Peace In The Middle East Is Welcome

"You can be the generation ..."
After so many useless deaths in too many countries, one has to welcome the words of President Obama spoken to the youth of Israel.

It seemed as if he was saying the older guys can't seem to get there, but you can.

Those young people were open to a peaceful co-existence with Palestinians, so in a way he was preaching to the choir in a war-torn region that no doubt needs to experience at least the absence of war.

It was a refreshing use of words:
President Barack Obama made a powerful and impassioned argument for peace between Israel and the Palestinians, telling an audience of young Israelis that their generation bore responsibility for securing a secure, stable and democratic future for the conflict-ridden land.
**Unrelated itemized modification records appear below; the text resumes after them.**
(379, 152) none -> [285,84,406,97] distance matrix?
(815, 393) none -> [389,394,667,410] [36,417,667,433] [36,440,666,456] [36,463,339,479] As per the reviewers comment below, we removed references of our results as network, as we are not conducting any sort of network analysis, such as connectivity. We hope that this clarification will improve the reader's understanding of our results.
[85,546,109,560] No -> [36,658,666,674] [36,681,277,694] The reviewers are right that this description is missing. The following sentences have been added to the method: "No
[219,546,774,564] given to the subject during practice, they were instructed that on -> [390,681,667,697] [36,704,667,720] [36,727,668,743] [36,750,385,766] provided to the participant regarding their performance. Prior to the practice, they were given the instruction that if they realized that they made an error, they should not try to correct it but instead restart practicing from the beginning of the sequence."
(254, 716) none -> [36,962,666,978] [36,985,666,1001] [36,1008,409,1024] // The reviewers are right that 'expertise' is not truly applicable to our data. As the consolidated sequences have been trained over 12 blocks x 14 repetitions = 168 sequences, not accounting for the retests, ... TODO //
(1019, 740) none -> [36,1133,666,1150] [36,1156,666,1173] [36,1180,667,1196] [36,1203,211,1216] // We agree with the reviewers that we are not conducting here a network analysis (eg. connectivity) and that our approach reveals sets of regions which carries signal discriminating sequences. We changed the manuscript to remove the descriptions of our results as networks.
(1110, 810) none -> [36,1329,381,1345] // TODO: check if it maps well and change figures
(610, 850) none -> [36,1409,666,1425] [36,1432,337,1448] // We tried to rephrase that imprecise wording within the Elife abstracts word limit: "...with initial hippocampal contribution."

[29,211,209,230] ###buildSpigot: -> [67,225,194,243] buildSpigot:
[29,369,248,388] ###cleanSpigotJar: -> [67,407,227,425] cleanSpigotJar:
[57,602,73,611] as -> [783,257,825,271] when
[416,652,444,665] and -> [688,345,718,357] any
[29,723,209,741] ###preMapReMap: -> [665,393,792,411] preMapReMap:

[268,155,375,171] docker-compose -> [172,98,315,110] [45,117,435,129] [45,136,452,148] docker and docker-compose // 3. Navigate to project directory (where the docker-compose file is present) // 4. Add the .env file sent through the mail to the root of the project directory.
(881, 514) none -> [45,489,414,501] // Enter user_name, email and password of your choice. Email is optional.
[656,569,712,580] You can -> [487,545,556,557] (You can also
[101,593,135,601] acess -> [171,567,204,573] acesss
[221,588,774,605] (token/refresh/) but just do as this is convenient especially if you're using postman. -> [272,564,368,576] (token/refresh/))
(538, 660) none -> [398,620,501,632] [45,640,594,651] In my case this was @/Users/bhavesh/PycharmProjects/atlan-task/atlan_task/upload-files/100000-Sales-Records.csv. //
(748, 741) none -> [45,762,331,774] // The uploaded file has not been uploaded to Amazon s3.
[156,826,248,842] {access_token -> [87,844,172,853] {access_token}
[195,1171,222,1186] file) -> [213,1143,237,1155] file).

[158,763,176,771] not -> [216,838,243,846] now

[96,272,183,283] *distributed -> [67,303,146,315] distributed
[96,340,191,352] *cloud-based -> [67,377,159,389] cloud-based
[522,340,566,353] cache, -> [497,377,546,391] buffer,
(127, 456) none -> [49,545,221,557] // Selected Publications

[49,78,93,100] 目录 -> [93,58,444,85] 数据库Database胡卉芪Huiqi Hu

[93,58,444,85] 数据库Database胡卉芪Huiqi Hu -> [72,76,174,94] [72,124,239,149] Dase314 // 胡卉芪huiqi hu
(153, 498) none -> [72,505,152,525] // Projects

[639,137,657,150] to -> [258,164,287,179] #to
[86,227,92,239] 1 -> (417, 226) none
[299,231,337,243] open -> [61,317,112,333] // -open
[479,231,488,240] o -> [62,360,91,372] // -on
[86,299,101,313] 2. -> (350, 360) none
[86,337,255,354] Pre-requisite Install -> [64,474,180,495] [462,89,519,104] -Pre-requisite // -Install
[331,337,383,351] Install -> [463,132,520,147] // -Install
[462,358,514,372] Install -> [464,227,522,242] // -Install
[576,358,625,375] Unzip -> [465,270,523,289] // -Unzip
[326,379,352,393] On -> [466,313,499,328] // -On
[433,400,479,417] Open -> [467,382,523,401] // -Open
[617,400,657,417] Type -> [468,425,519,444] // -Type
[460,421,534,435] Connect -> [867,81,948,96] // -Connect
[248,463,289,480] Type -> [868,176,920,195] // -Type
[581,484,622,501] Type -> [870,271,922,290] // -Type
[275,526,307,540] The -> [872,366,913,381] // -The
In what was billed as the most important public speech ever made by an American leader on the issue, Obama delivered a tough message to Israel, saying hard choices had to be faced and risks must be taken.

"You can be the generation that permanently secures the Zionist dream, or you can face growing challenges to its future … The only way for Israel to endure and thrive as a Jewish and democratic state is through the realisation of an independent and viable Palestine," he said.
(Guardian). The problem is regional enough to cause difficulties in other nations around Israel, including Jordan for example:
JORDANIANS go to the polls on January 23rd, the day after the Israeli election, but for people of Palestinian origin, who make up a majority in Jordan and a large minority (at least a fifth) in Israel, there are disarming similarities apart from the timing. Increasing numbers of them are likely to boycott the polls in despair at systems that seem designed to keep them out.

Jordanians of Palestinian descent make up less than a tenth of the parliament’s members, thanks to gerrymandering. In two mainly Palestinian districts of Amman, the capital, 310,000 voters elect as many MPs as 122,000 tribesmen in Karak, a southern town where Bedouin predominate. “It’s not the ballots that are rigged as much as the system itself,” says Ahmad Obeidat, one of several former prime ministers who, alongside the kingdom’s largest opposition group, the Muslim Brotherhood, is calling for a boycott of the poll.
(The Economist). The foreign policy of the U.S. in the distant past was more helpful to a broader middle east peace than it has been during the decade or so of the Afghanistan, Iraq, and Libyan wars.

Tensions over Syria and Iran have not helped.

So, this presidential endeavor on its face is hopefully a new direction in foreign policy, a policy movement away from The W Direction.

The Guardian article, quoted from above, went on to point out that "necessary diplomacy which secretary of state John Kerry will begin after Obama's departure from Jerusalem on Friday" is the next phase of the effort.